*** Data records ***

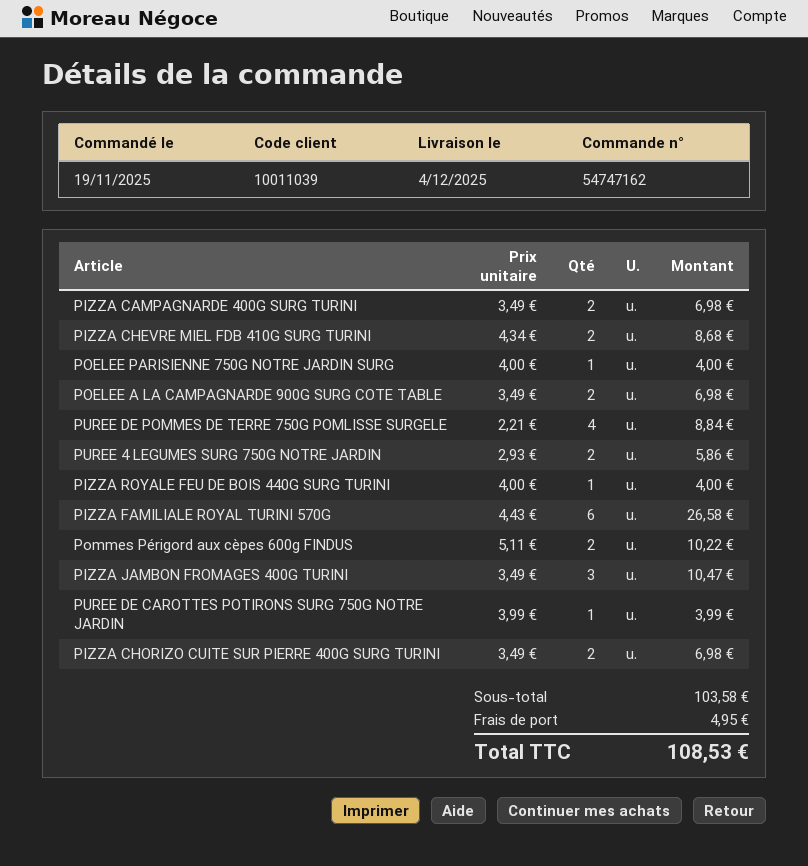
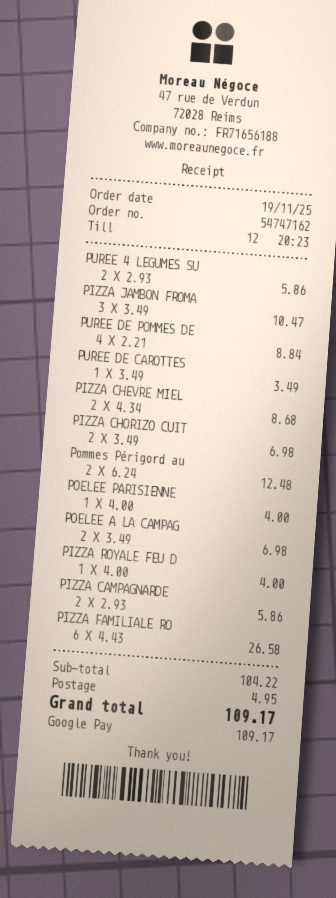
PIZZA CAMPAGNARDE 400G SURG TURINI: 2 x 3.49 = 6.98 -> 2 x 2.93 = 5.86
Pommes Périgord aux cèpes 600g FINDUS: 2 x 5.11 = 10.22 -> 2 x 6.24 = 12.48
PUREE DE CAROTTES POTIRONS SURG 750G NOTRE JARDIN: 1 x 3.99 = 3.99 -> 1 x 3.49 = 3.49
subtotal: 103.58 -> 104.22
total: 108.53 -> 109.17

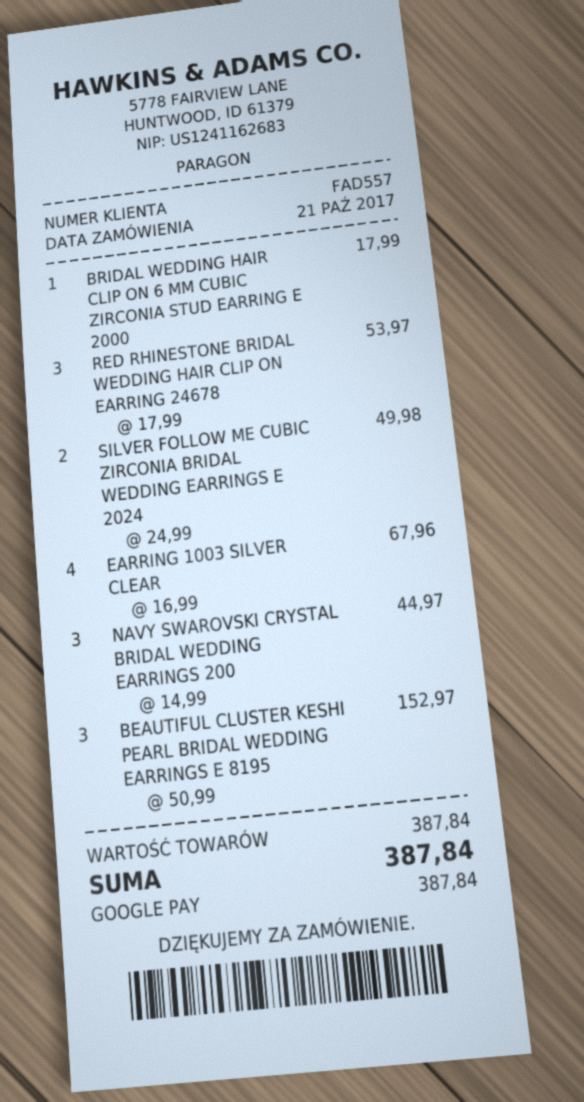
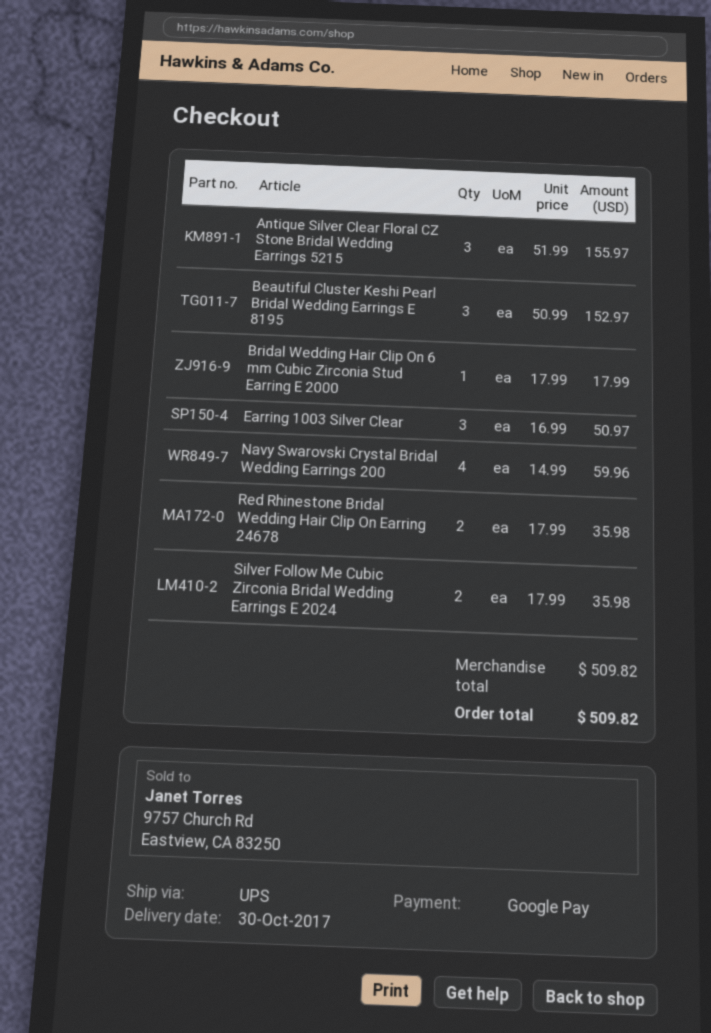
RED RHINESTONE BRIDAL WEDDING HAIR CLIP ON EARRING 24678: 3 x 17.99 = 53.97 -> 2 x 17.99 = 35.98
SILVER FOLLOW ME CUBIC ZIRCONIA BRIDAL WEDDING EARRINGS E 2024: 2 x 24.99 = 49.98 -> 2 x 17.99 = 35.98
EARRING 1003 SILVER CLEAR: 4 x 16.99 = 67.96 -> 3 x 16.99 = 50.97
NAVY SWAROVSKI CRYSTAL BRIDAL WEDDING EARRINGS 200: 3 x 14.99 = 44.97 -> 4 x 14.99 = 59.96
Antique Silver Clear Floral CZ Stone Bridal Wedding Earrings 5215: none -> 3 x 51.99 = 155.97
subtotal: 387.84 -> 509.82
total: 387.84 -> 509.82

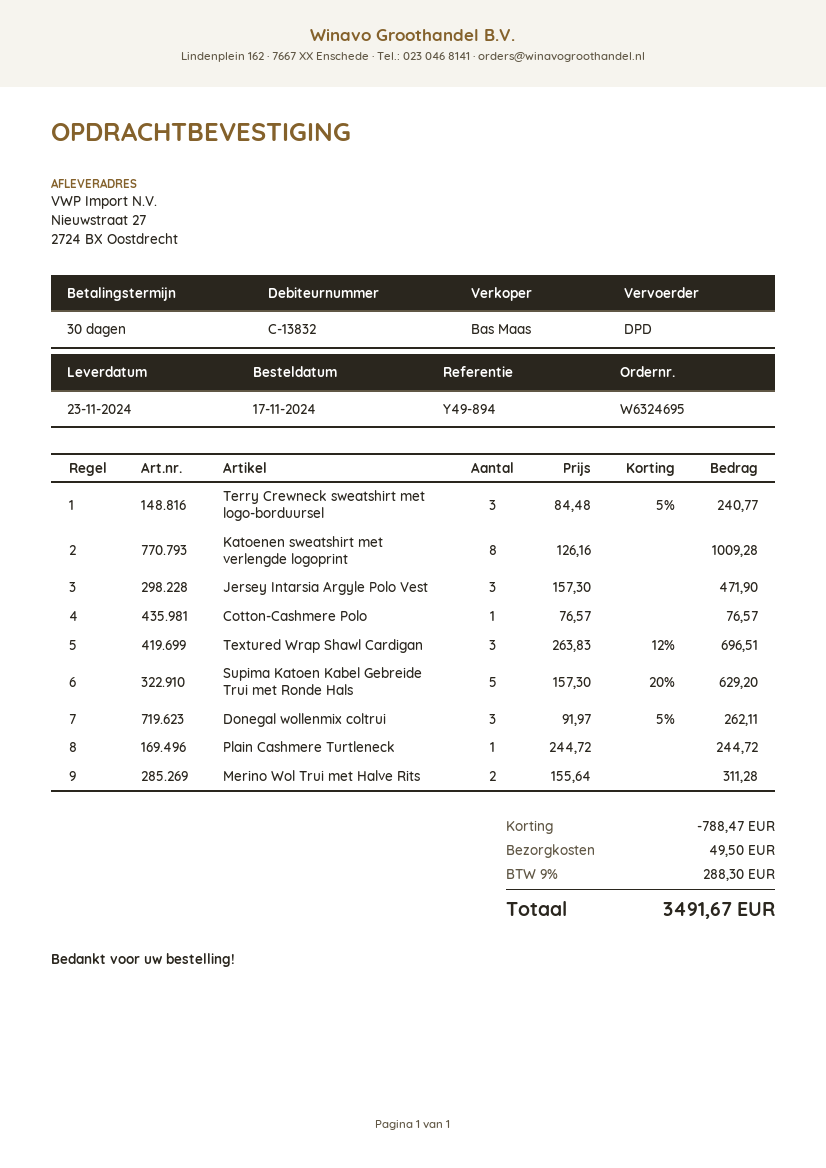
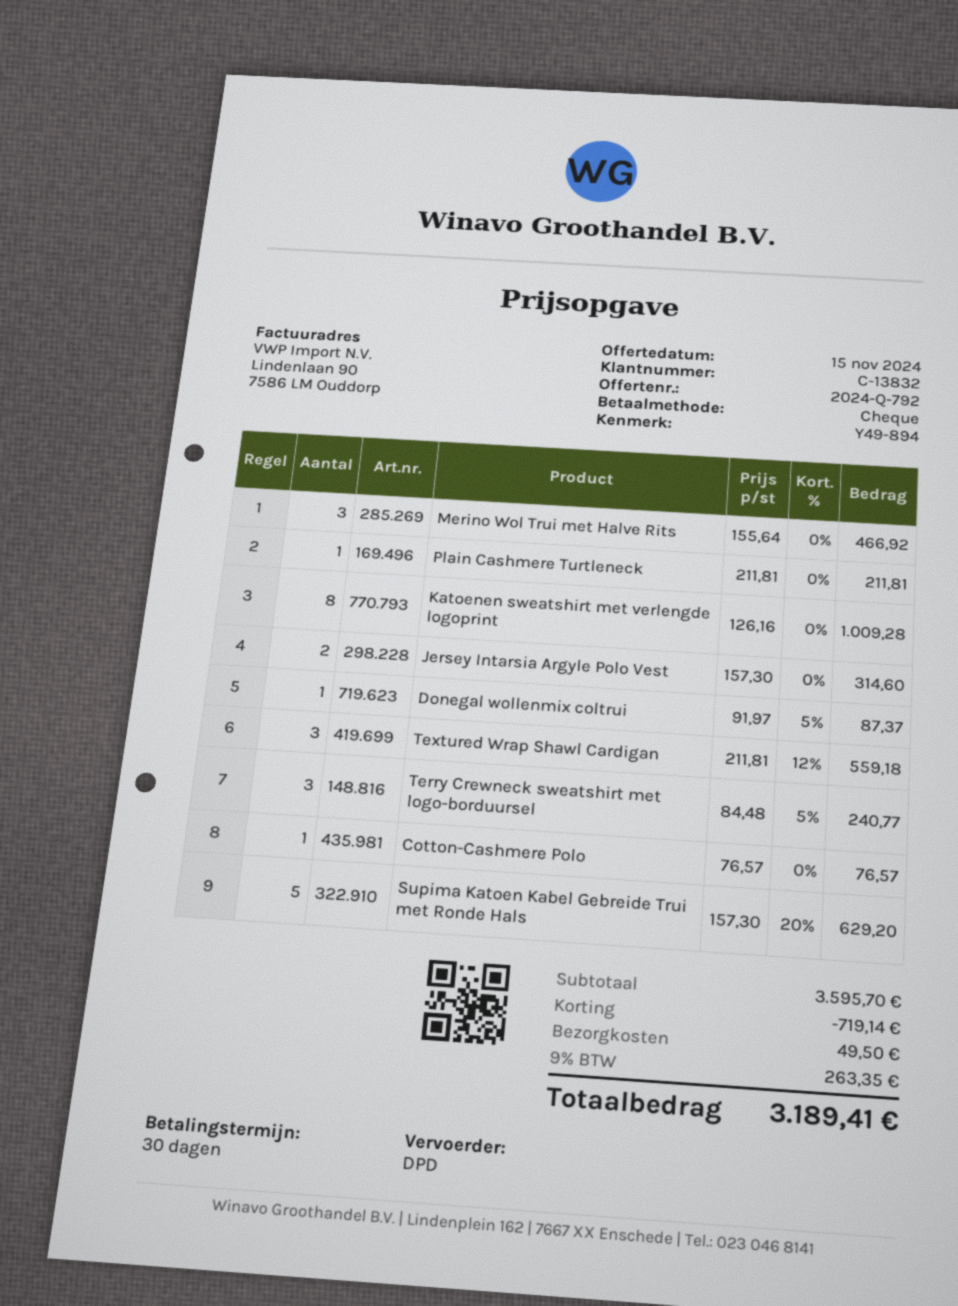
Jersey Intarsia Argyle Polo Vest: 3 x 157.30 = 471.90 -> 2 x 157.30 = 314.60
Textured Wrap Shawl Cardigan: 3 x 263.83 - 12% = 696.51 -> 3 x 211.81 - 12% = 559.18
Donegal wollenmix coltrui: 3 x 91.97 - 5% = 262.11 -> 1 x 91.97 - 5% = 87.37
Plain Cashmere Turtleneck: 1 x 244.72 = 244.72 -> 1 x 211.81 = 211.81
Merino Wol Trui met Halve Rits: 2 x 155.64 = 311.28 -> 3 x 155.64 = 466.92
discount: 788.47 -> 719.14
tax: 9% = 288.30 -> 9% = 263.35
total: 3491.67 -> 3189.41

*** End of Data records ***

_Task brief_
Your answer must be an exact copy of the listing, minus its pictures.

_Task solution_
PIZZA CAMPAGNARDE 400G SURG TURINI: 2 x 3.49 = 6.98 -> 2 x 2.93 = 5.86
Pommes Périgord aux cèpes 600g FINDUS: 2 x 5.11 = 10.22 -> 2 x 6.24 = 12.48
PUREE DE CAROTTES POTIRONS SURG 750G NOTRE JARDIN: 1 x 3.99 = 3.99 -> 1 x 3.49 = 3.49
subtotal: 103.58 -> 104.22
total: 108.53 -> 109.17

RED RHINESTONE BRIDAL WEDDING HAIR CLIP ON EARRING 24678: 3 x 17.99 = 53.97 -> 2 x 17.99 = 35.98
SILVER FOLLOW ME CUBIC ZIRCONIA BRIDAL WEDDING EARRINGS E 2024: 2 x 24.99 = 49.98 -> 2 x 17.99 = 35.98
EARRING 1003 SILVER CLEAR: 4 x 16.99 = 67.96 -> 3 x 16.99 = 50.97
NAVY SWAROVSKI CRYSTAL BRIDAL WEDDING EARRINGS 200: 3 x 14.99 = 44.97 -> 4 x 14.99 = 59.96
Antique Silver Clear Floral CZ Stone Bridal Wedding Earrings 5215: none -> 3 x 51.99 = 155.97
subtotal: 387.84 -> 509.82
total: 387.84 -> 509.82

Jersey Intarsia Argyle Polo Vest: 3 x 157.30 = 471.90 -> 2 x 157.30 = 314.60
Textured Wrap Shawl Cardigan: 3 x 263.83 - 12% = 696.51 -> 3 x 211.81 - 12% = 559.18
Donegal wollenmix coltrui: 3 x 91.97 - 5% = 262.11 -> 1 x 91.97 - 5% = 87.37
Plain Cashmere Turtleneck: 1 x 244.72 = 244.72 -> 1 x 211.81 = 211.81
Merino Wol Trui met Halve Rits: 2 x 155.64 = 311.28 -> 3 x 155.64 = 466.92
discount: 788.47 -> 719.14
tax: 9% = 288.30 -> 9% = 263.35
total: 3491.67 -> 3189.41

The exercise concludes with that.